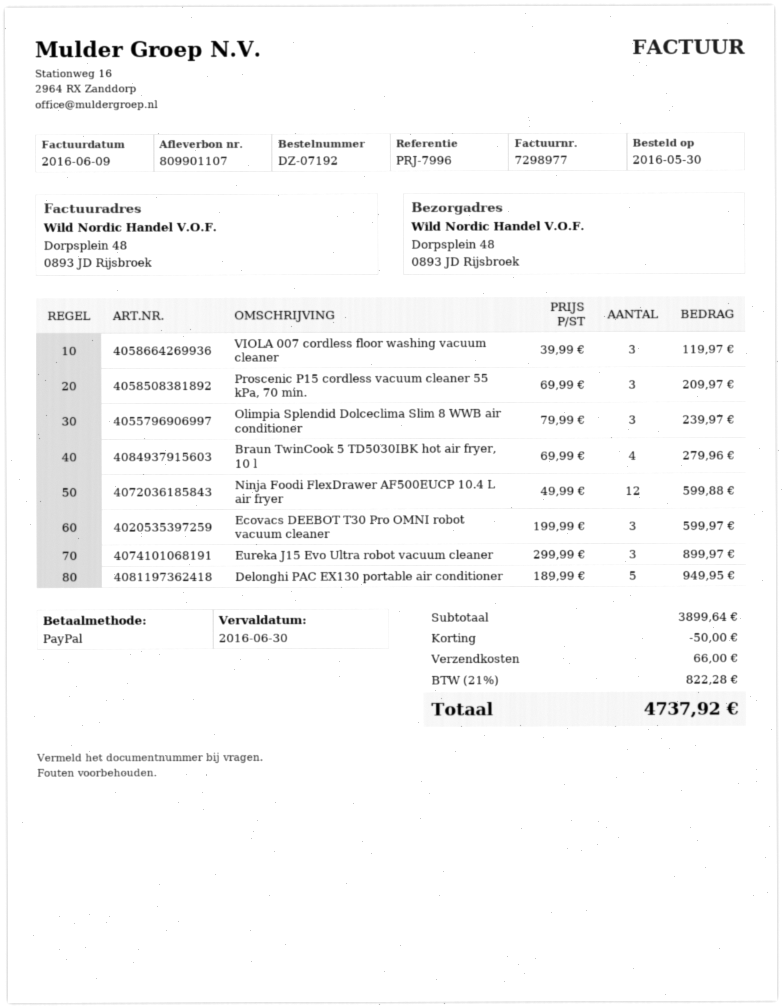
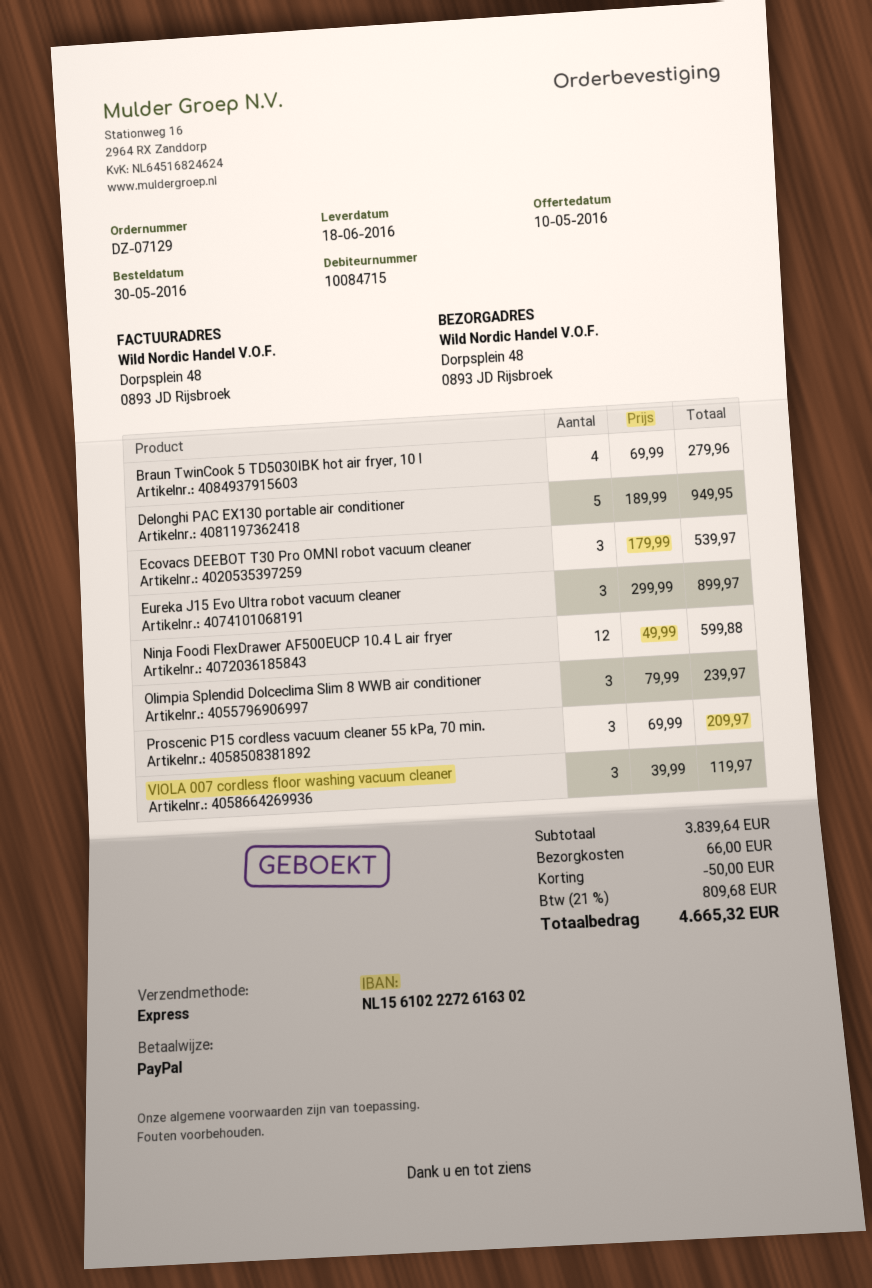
order number: DZ-07192 -> DZ-07129
Ecovacs DEEBOT T30 Pro OMNI robot vacuum cleaner: 3 x 199.99 = 599.97 -> 3 x 179.99 = 539.97
subtotal: 3899.64 -> 3839.64
tax: 21% = 822.28 -> 21% = 809.68
total: 4737.92 -> 4665.32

» **Your objective**
Your task is to write out, exactly, the line that contains "subtotal: 3899.64 -> 3839.64" and each line after it to the end of the data, with no other lines.

» **Worked solution**
subtotal: 3899.64 -> 3839.64
tax: 21% = 822.28 -> 21% = 809.68
total: 4737.92 -> 4665.32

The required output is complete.